BY ELYSE TREVERS
Most of the people at The Golden Theatre were there for one major reason- to see actress Glenda Jackson in her return to the Broadway stage after thirty years. There was a palpable sense of excitement in the audience and no one was disappointed.
Directed by Joe Mantello, the revival of the 1994 Pulitzer-Prize winning Edward Albee’s “Three Tall Women” takes place in two acts and spans an hour and forty-five minutes. Except for a quick costume change between scenes, the performers barely leave the stage.
In Act One, Jackson portrays A, a wealthy elderly woman. She may be 90 or 91 (her exact age prompts a lengthy discussion.) She is tended to by her aide, B, the always wonderful Laurie Metcalf who alternates between being nurturing and sarcastic. While A rambles and remembers but sadly sometimes can’t remember, B listens, prompting the stories and encouraging her flow of memories.
The newcomer is Allison Pill, C, a 20-something attorney who has come to work on A’s financial affairs. Although she listens to A’s stories, she subtly (and not so subtly) mocks her, even correcting her. Pill is a callow youth with a lack of tolerance of the frailties of age.

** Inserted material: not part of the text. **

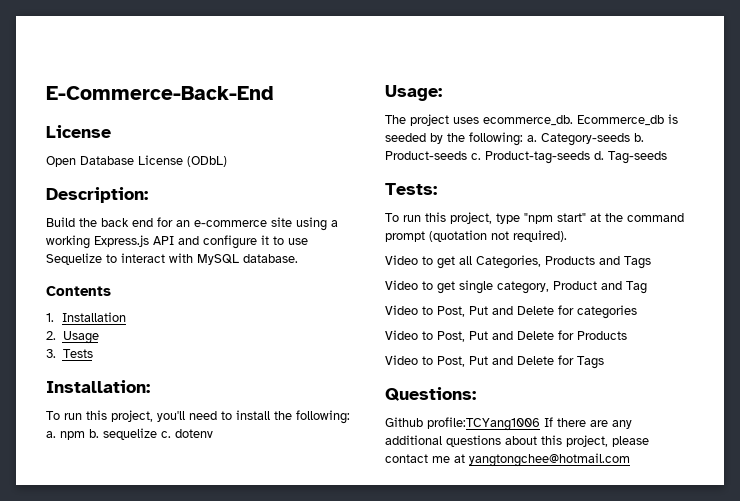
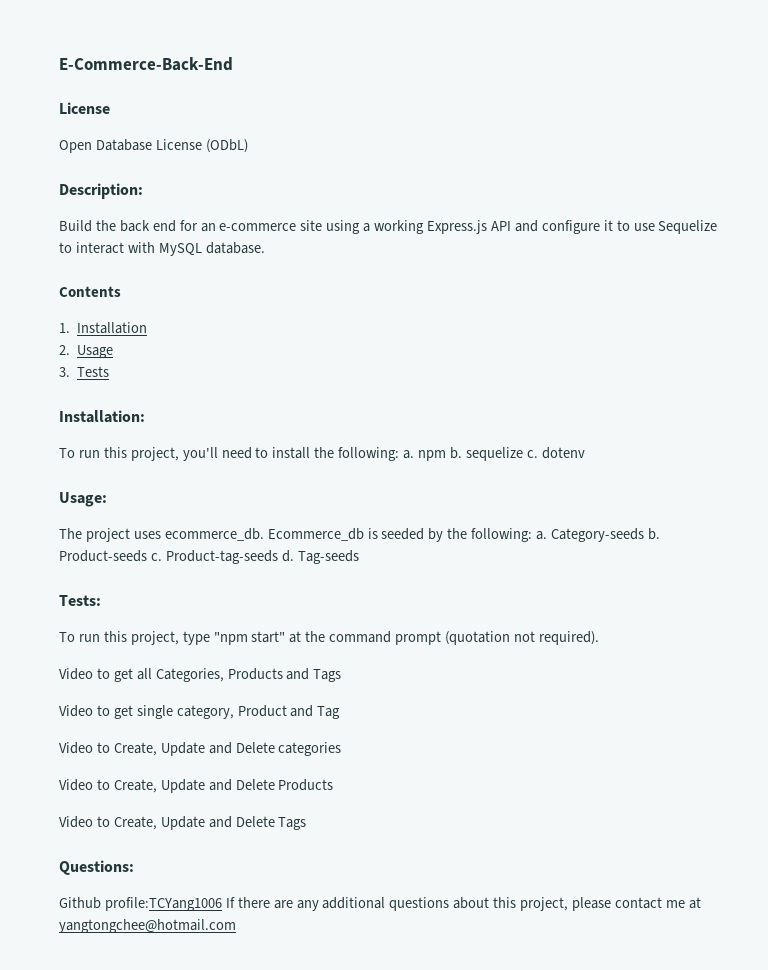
[437,305,574,317] Post, Put and Delete for -> [113,742,275,756] Create, Update and Delete
[437,330,574,342] Post, Put and Delete for -> [113,779,275,793] Create, Update and Delete
[437,355,574,367] Post, Put and Delete for -> [113,816,275,830] Create, Update and Delete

Act Two begins with a mannequin of A in a comatose state in a bed in the back of the stage. Three women, A, B, and C- all versions of the same lady in different stages of life, view the body. Through their interactions and discussion, we learn about A’s life.
Pill is good as C, the youthful, hopeful, and flirtatious 26-year-old who is anxious to hear about her future. She’s distressed to learn that her future isn’t filled with love and happiness and keeps asking for the “happiest moment.”
Metcalf, easily one of the finest working actresses today is B, a disenchanted, somewhat embittered middle-aged, 52-year-old. She has wonderful delivery and says even more with her expressions. B is so bitter about her husband’s philandering and escapades that she has an affair, along the way becoming estranged from her only son. Despite it all, she claims that she had “happiest time: half of being adult done, the rest ahead of me. Old enough to be a little wise, past being really dumb.”
Finally there’s A, the now 90-something who has become resigned to the end of her life. Yet she anticipates the end with a sense of calm. Noting how she’s finally living in the happiest time, she explains, “When it’s all done. When we stop. When we can stop.”
Jackson is a wonder. Strong, magnificent, forceful and often funny, she doesn’t skip a beat or even stumble over a word. (Besides if she did, it could always appear as if it were part of the show.) She tells her stories in a clear forceful voice, begins to ramble and sometimes breaks down as her memory fails her. The oldest of the three performers at age 82, Jackson seems to have the biggest part in the show. She delivers several lengthy speeches, ones that could easily work as monologues. The audience who came to see her, thrilled at a master at work.
Beautifully written Edward Albee’s “Three Tall Women” features three wonderful actresses giving three excellent performances. For an audience, this is one of the happiest times.